DIRECTIONS FOR THIS TASK
How many lines in these records hold the string "width"? State only that number.

INFORMATION SHOWN
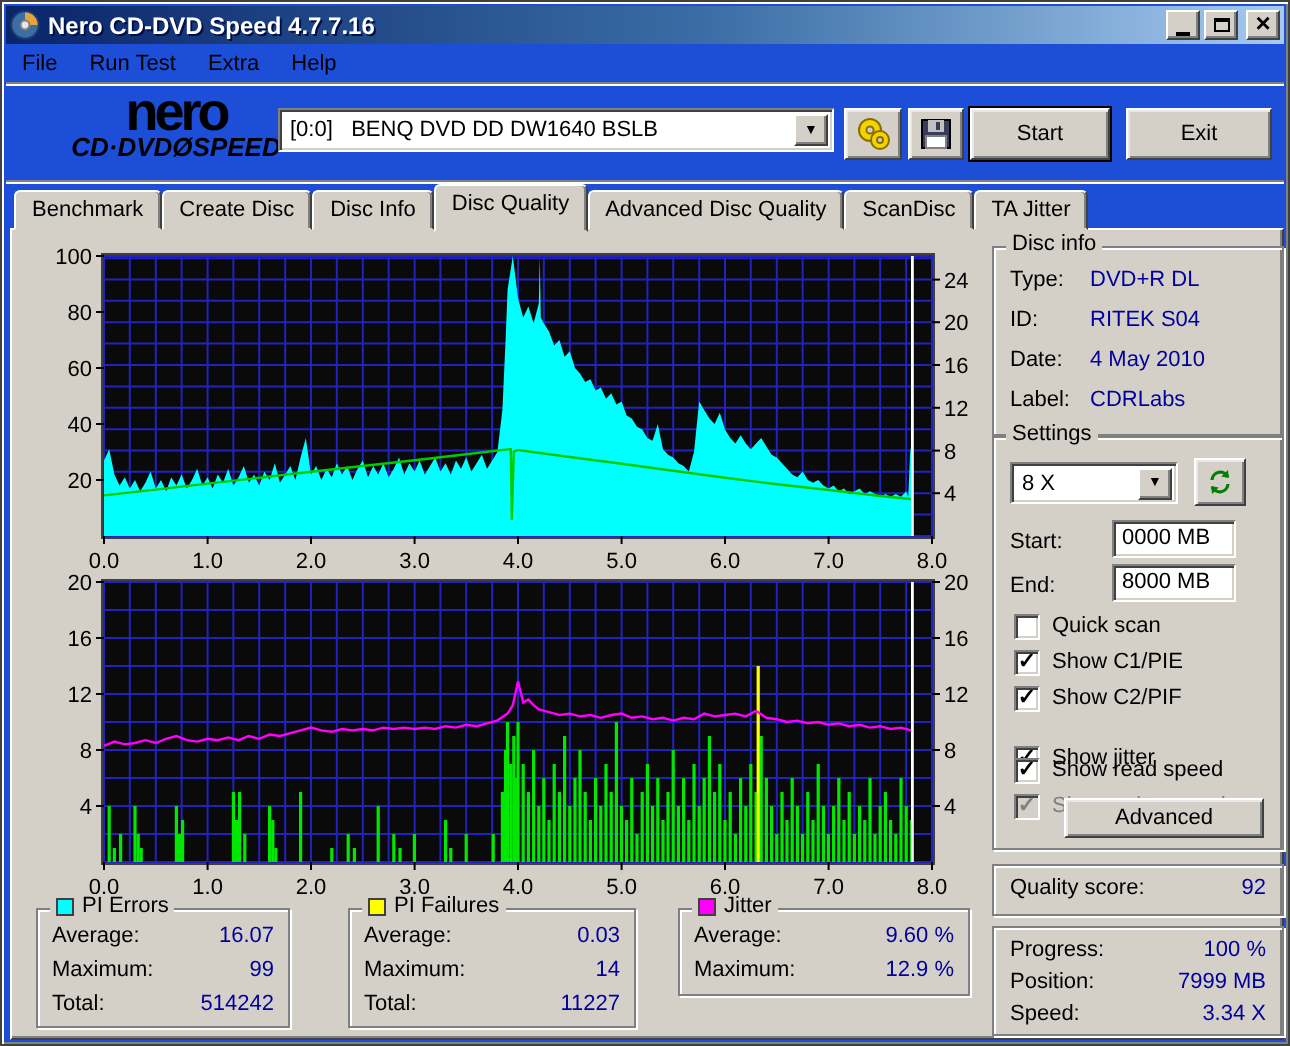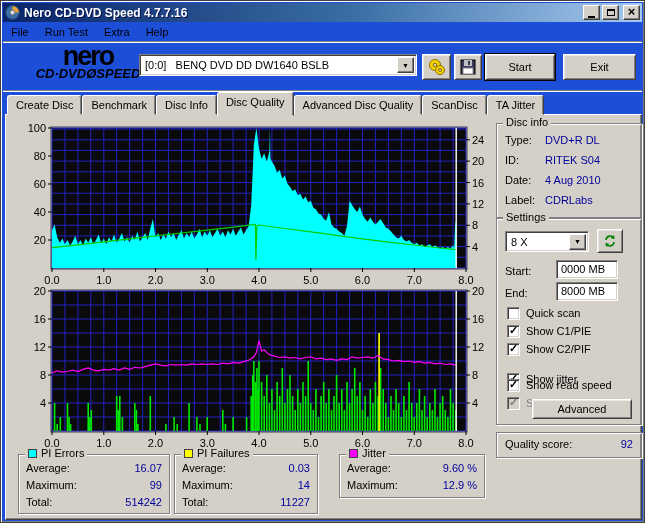--- a/index.html
+++ b/index.html
@@ -130,8 +130,8 @@
   <div class="hr" style="top:89px"></div>
 
   <div class="tabstrip">
+    <span class="tab">Benchmark</span>
     <span class="tab">Create Disc</span>
-    <span class="tab">Benchmark</span>
     <span class="tab">Disc Info</span>
     <span class="tab active">Disc Quality</span>
     <span class="tab">Advanced Disc Quality</span>

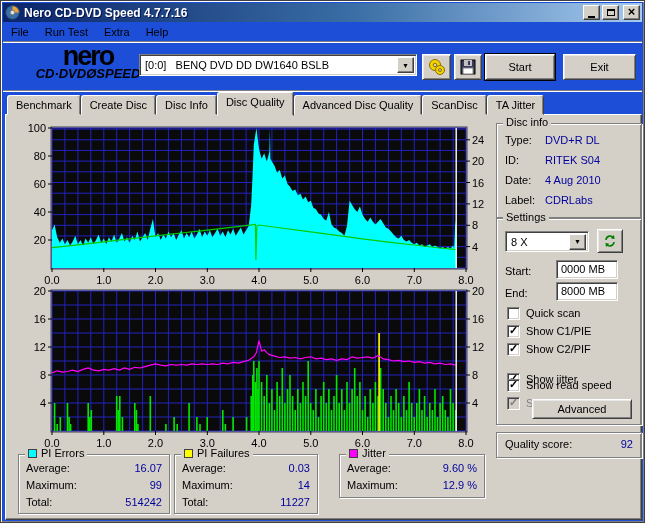--- a/index.html
+++ b/index.html
@@ -438,7 +438,7 @@
       <span class="rc-label" style="top:30px">ID:</span>
       <span class="rc-val" style="left:48px;top:30px">RITEK S04</span>
       <span class="rc-label" style="top:50px">Date:</span>
-      <span class="rc-val" style="left:48px;top:50px">4 Aug 2010</span>
+      <span class="rc-val" style="left:48px;top:50px">4 May 2010</span>
       <span class="rc-label" style="top:70px">Label:</span>
       <span class="rc-val" style="left:48px;top:70px">CDRLabs</span>
     </div>

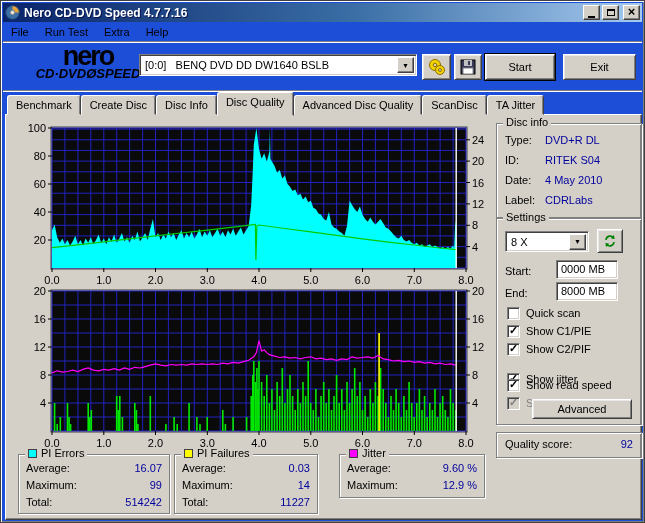--- a/index.html
+++ b/index.html
@@ -497,7 +497,7 @@
     </div>
 
 
-    <div class="group" style="left:12px;top:339px;width:152px;height:60px">
+    <div class="group" style="left:12px;top:339px;width:127px;height:60px">
       <span class="legend">
           <span class="swatch" style="background:#00ffff"></span>
           <span>PI Errors</span>

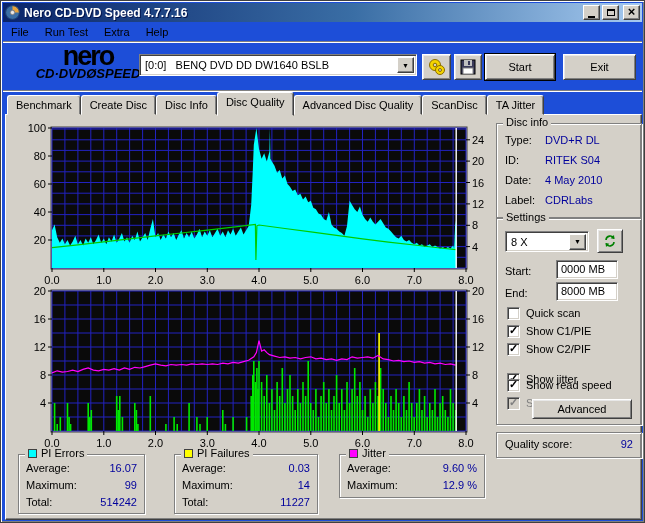--- a/index.html
+++ b/index.html
@@ -496,6 +496,14 @@
       <span class="rc-val" style="right:8px;top:5px">92</span>
     </div>
 
+    <div class="group" style="left:490px;top:348px;width:146px;height:55px">
+      <span class="rc-label" style="top:5px">Progress:</span>
+      <span class="rc-val" style="right:8px;top:5px">100 %</span>
+      <span class="rc-label" style="top:21px">Position:</span>
+      <span class="rc-val" style="right:8px;top:21px">7999 MB</span>
+      <span class="rc-label" style="top:37px">Speed:</span>
+      <span class="rc-val" style="right:8px;top:37px">3.34 X</span>
+    </div>
 
     <div class="group" style="left:12px;top:339px;width:127px;height:60px">
       <span class="legend">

ANSWER SPACE
4